I can tell you the first day we hiked twenty miles to the Lake Morena campground, the second and third and fourth we went fourteen to sixteen miles and that it hurt...badly, but I can also tell you that when we would stop for breaks, we can't ever stay there long. We eat our snacks, lay back on our bags few a few minutes, but end up looking at each other, "You ready?" "Yes." Even when our shoulders boast a few deep welts, our feet oozing a couple new blisters. We push off the rocks we had been sitting on and follow the line of the trail with our fingers, tracing it up the mountains, switchback after switchback. And we groan, but we always enjoy the flat, hope for the uphill when we're limping down into the valleys and scope out potential dirt sites for our small tent. "Well, we could always just lay it down here if we needed." The spot wide enough for a couple of bodies on the side of the trail, on the other, a drop-off to the bowl of a valley.
We refer to people with the names we've given them: Teleport Tim, the Svelte Sisters, Penny, Santa, Irish Lucas, Gunther.
I laugh at the end of the days, the end of five miles, the end of a break. "Why are we doing this again?" But then we walk up to the next ridge, look out over the bowl of a desert, "Oh, yes. I remember now." Staying in Julian, CA, we met so many thru-hikers--drank with them, played washers (which is just another form of cornhole, but with ridiculously sized metal washers), sat on the concrete behind a restaurant soaking feet and sharing the leftover resupply snacks we bought at the local store. To get us through, Melissa will sing to us, songs meant for young children on field trips, but that actually help more than any rest ever could. Once we've learned the names of the other hikers that we continuously leap-frog, we don't want to lose them, so we find ourselves basing our camping decisions on where we think certain hikers can make it to each night, placing ourselves a couple miles further so that we won't have to wake as early to keep them in our sights, or we'll stop only when we get tired, knowing they keep our same pace.

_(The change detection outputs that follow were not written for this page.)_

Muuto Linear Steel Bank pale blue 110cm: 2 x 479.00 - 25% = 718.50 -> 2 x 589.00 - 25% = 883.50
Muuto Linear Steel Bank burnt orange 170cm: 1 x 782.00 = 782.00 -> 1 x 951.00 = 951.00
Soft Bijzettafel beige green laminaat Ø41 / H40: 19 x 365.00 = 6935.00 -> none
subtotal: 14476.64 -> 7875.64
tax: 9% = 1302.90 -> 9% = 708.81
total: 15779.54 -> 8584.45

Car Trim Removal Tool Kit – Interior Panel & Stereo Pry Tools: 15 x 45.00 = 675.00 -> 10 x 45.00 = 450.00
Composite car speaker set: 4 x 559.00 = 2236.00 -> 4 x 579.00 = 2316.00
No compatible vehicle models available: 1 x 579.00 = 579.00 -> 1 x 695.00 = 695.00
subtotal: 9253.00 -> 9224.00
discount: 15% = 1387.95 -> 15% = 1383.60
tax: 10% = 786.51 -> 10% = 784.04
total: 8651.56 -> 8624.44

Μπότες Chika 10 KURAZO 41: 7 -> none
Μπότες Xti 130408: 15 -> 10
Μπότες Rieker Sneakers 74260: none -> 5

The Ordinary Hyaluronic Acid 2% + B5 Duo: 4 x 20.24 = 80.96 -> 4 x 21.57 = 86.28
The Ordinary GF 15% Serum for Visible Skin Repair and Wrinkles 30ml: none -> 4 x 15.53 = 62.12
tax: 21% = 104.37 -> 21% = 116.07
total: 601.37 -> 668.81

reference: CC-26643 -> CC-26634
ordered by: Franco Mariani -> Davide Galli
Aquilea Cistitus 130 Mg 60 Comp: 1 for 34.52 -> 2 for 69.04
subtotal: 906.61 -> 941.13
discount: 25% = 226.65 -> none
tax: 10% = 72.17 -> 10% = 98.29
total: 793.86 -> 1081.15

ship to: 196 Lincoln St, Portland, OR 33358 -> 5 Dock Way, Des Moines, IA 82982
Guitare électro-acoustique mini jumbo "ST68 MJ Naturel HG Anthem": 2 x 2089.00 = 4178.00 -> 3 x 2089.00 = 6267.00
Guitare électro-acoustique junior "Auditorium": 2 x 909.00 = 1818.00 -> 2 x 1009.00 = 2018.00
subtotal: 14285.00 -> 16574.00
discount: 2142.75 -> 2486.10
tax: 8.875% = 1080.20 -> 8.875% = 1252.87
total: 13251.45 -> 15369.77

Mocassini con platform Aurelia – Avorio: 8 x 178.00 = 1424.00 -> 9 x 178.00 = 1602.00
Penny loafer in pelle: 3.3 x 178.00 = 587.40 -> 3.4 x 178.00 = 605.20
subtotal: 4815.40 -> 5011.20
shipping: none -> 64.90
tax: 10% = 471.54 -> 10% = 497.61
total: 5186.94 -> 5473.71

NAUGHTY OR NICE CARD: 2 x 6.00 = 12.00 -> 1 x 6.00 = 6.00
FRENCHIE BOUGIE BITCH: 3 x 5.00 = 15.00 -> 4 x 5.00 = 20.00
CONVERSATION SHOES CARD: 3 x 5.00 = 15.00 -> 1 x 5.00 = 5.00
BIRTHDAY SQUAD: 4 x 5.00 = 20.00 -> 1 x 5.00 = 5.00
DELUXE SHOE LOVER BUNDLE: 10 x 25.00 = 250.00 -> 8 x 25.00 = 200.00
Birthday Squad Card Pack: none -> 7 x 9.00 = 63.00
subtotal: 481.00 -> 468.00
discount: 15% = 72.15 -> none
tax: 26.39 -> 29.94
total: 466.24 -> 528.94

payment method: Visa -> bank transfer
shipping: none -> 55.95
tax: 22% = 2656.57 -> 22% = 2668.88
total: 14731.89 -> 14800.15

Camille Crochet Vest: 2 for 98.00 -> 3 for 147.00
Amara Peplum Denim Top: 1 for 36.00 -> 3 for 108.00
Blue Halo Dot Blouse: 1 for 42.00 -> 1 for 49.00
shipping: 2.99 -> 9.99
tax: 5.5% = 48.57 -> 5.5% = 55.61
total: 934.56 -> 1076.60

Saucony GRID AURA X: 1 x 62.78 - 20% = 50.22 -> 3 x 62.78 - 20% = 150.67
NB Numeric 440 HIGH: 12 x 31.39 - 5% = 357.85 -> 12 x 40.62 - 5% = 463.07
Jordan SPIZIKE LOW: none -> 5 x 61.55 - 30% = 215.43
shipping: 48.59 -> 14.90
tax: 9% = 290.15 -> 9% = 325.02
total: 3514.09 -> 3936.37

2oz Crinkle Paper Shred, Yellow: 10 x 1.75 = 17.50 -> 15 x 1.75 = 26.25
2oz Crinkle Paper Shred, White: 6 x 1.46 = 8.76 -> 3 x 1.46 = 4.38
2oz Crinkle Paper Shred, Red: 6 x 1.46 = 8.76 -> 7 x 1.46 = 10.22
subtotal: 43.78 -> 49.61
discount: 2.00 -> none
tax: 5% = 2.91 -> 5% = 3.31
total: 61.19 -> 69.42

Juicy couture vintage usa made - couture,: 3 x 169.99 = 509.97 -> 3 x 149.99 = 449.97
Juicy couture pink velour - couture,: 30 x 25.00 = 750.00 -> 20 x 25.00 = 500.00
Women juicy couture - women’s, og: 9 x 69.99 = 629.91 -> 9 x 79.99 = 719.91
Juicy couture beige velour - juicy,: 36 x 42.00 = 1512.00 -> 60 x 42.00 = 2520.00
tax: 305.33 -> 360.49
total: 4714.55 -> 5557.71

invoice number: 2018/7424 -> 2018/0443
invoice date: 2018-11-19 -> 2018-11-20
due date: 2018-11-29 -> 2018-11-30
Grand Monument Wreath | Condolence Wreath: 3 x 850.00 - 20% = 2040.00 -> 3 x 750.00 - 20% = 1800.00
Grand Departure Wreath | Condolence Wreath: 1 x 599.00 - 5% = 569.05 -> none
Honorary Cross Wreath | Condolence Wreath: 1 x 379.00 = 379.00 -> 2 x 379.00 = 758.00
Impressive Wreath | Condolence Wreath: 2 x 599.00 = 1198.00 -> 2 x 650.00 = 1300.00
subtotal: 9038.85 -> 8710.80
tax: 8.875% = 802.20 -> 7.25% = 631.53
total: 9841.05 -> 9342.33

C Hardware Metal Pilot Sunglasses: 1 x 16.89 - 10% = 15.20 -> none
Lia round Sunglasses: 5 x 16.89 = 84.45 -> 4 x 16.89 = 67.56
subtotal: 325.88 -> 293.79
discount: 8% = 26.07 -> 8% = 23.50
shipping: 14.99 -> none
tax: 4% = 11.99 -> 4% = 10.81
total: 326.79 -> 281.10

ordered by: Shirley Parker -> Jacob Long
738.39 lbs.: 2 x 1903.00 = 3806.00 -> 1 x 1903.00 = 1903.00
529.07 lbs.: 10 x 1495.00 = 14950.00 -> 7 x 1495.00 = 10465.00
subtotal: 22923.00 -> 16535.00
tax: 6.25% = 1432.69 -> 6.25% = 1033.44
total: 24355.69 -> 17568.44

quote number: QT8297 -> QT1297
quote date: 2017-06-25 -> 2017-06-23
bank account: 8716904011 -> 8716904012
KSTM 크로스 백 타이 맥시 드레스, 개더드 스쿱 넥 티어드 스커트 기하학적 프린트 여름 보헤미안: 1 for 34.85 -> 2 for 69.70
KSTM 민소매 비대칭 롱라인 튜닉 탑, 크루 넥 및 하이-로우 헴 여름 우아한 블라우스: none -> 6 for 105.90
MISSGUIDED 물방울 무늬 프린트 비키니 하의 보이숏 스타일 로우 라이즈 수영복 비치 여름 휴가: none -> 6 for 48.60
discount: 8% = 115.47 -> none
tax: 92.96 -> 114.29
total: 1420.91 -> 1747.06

Every day, I think of what I would tell others- how narrow the trail is, winding through the mountains, how sometimes I think the people who made the trail did it as a cruel joke, how sometimes I'll stumble over a fist sized rock, look up and realize I've been hiking along a ridge that lets you see a hundred miles.
Maybe my next post will be a touch more eloquent. Maybe it won't. Maybe I will never know quite what to say about it, just as I feel not many people have been able to, since I read a ton and still really had no idea what I was walking into. I feel as though everyone looks forward to the Sierras, as I have been, but no one tells you how the desert is--how it will seep everything out of you, make you wonder if you'll surrender yourself to it, or how you can quite literally be appalled by how stunning a place can be and still not receive the credit it deserves. But here I am, sitting in a library twelve miles from the trail, feeling myself drawn to it once again.